Advertisements in this first issue included The Elkton Hotel, E. May Murray, Lee Motor Company, Minster’s Jewelers, Elk Landing Dairy, Triumph Explosives, Elkton Supply Company (“Sponsor of The Shadow radio show!”), and Eder’s (“Elkton’s leading food market”).

Other issues for the school year included articles about new clubs being formed, fashion reports, sports results and dances. One gossip column that appeared was “Lookin’ Around With Bates and Brown.” In February 1941, the columnists asked “Could the movies in Elkton have a defective heating system? We’ve noticed several pairs nestled together, the boys holding the poor shivering girls in their brawny arms.” Another column asked “Anne and Bunny visit Washington College quite often. Do they go there just to see their brothers?” Issues of the paper proclaimed “Beat Rising Sun!” and “Join a Club!”

The cheerful, carefree attitude of the newspaper continued throughout the school year and into the beginning of the 1941-1942 school year. After the bombing of Pearl Harbor in December 1941, the tone of the school paper changed.

The banner on the front page now proclaimed “Buy War Stamps!” instead of “Beat Rising Sun!” Many graduates were working at Triumph Explosives, Aberdeen Proving Ground and Continental Fiber. Former student Anne Collins was “boosting soldiers’ morale” by performing with the Rockettes. Patriotic Orvella Mills worked at Triumph at night and attended high school during the day.

Another effect of World War II was the suspension of interscholastic sports in 1942. The October Elhisco announced: “Due to tire and gasoline rationing, Maryland schools do not have interscholastic sports. Therefore, the classes will have separate teams. In these grave times, it is necessary for high school students to get the most out of their school sports, not only to keep up the morale of the ones participating, but of the many spectators as well.”

A feature named “With the Armed Forces” appears in November 1943. The column reported on former students who are home on furlough or those who have received a promotion. In December 1943, it was reported that Pascal DiPaola had arrived in the South Pacific safely and that Cpl. Vincent DiPaola was stationed at Camp Pendleton, Calif. The January 1944 issue reports that Ensign F. Reed Hartnett, of the U.S. Naval Reserves, had been promoted to the rank of lieutenant and was spending a few days with his parents on Howard Street in Elkton.

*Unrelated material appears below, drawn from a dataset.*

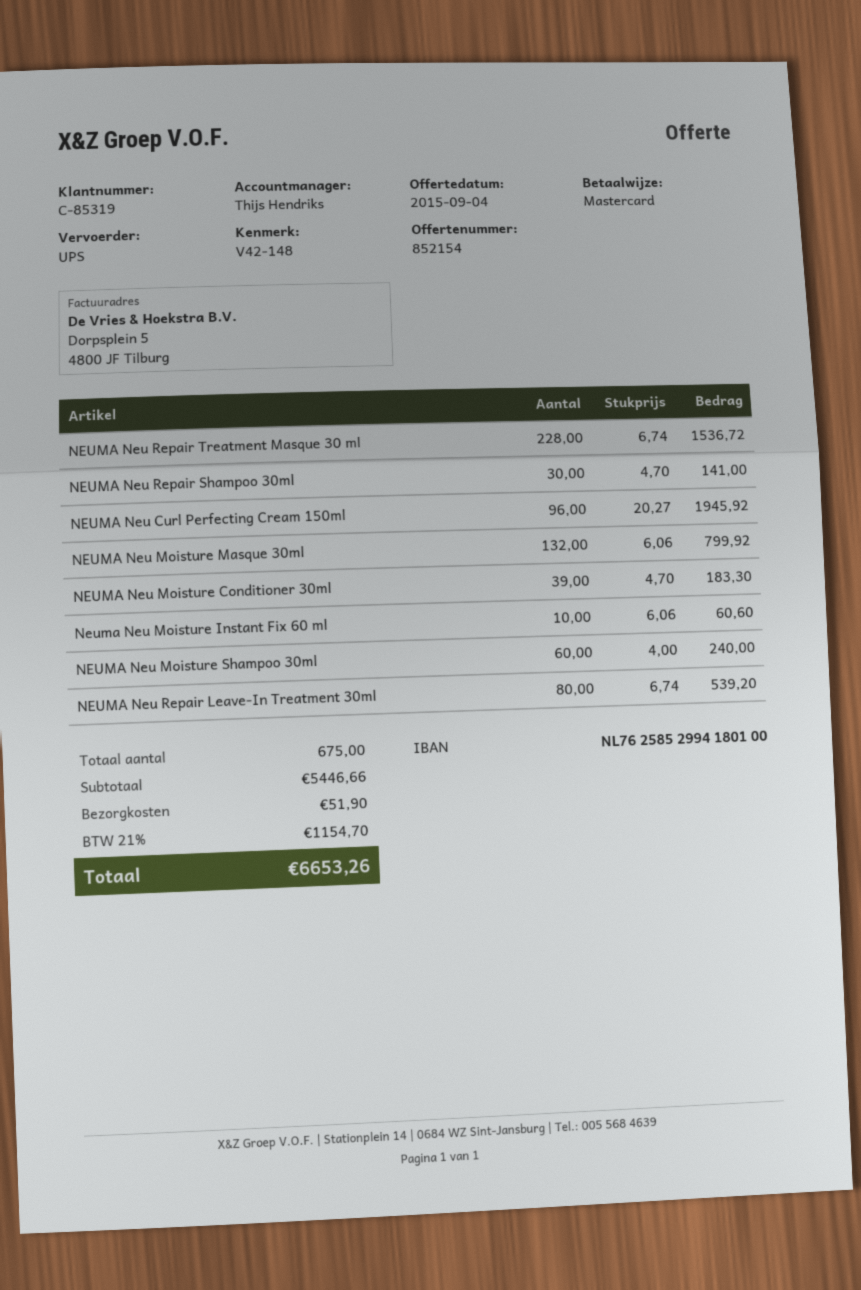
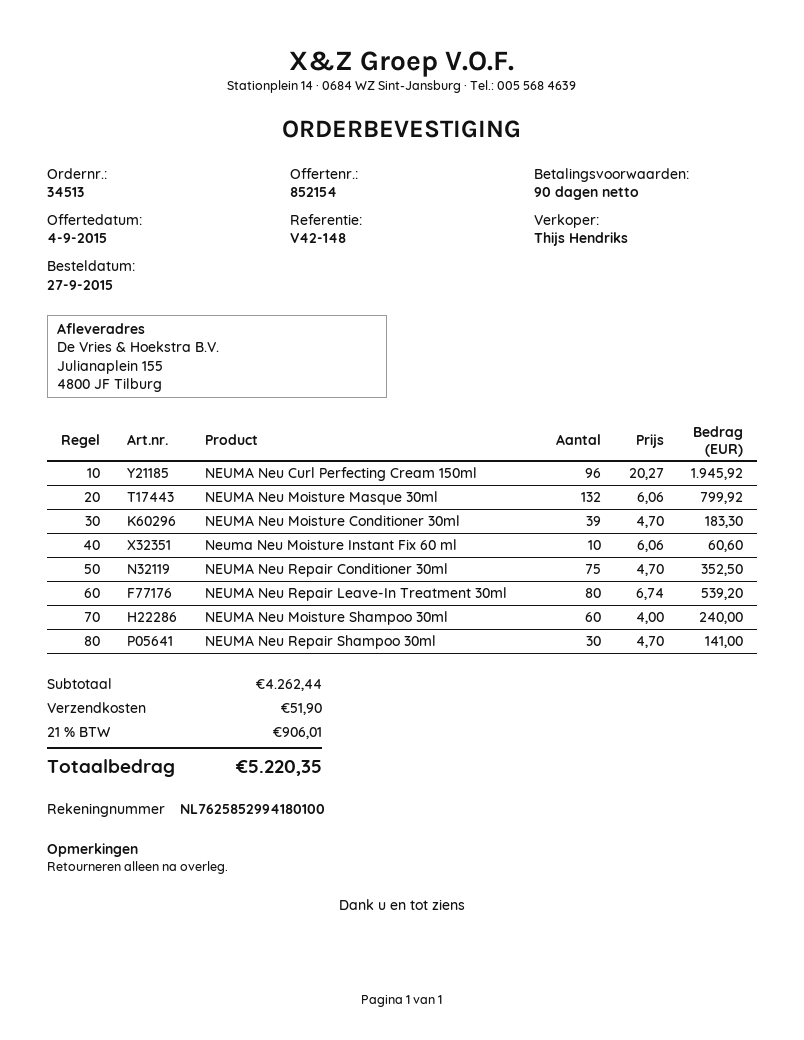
NEUMA Neu Repair Treatment Masque 30 ml: 228 x 6.74 = 1536.72 -> none
NEUMA Neu Repair Conditioner 30ml: none -> 75 x 4.70 = 352.50
subtotal: 5446.66 -> 4262.44
tax: 21% = 1154.70 -> 21% = 906.01
total: 6653.26 -> 5220.35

An assembly was held on April 4, 1944, to dedicate an honor roll plaque to remember former students who had been killed in action in the war. The assembly was organized by teacher Katharine Bratton. Names on the honor roll included were Francis Hoover, Walter Boulden, F. Reed Hartnett and William Charles Keithly. The Elhisco had just reported in January that Hartnett had visited his family in Elkton.

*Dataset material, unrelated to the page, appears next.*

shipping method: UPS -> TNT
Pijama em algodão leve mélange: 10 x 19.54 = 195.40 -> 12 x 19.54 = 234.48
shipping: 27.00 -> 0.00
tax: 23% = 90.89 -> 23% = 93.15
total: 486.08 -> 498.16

The content of the Elhisco gradually became more cheerful as the war ended. Sports scores were reported as interscholastic sports returned. School plays were held and students held dances and proms. The January 1948 issue advertised a “Sadie Hawkins Dungaree Dance.” The cost was 35 cents and the newspaper advised “Girls, be sure to get your men early!”

The Elhisco was the source of news for the patriotic student body of Elkton High School. Teenagers of the 1940s faced the hardships of war. Parent, siblings and friends were defending our country at home and overseas. Looking back at these newspapers provides the reader with an intimate glimpse into the lives of teenagers during the traumatic time.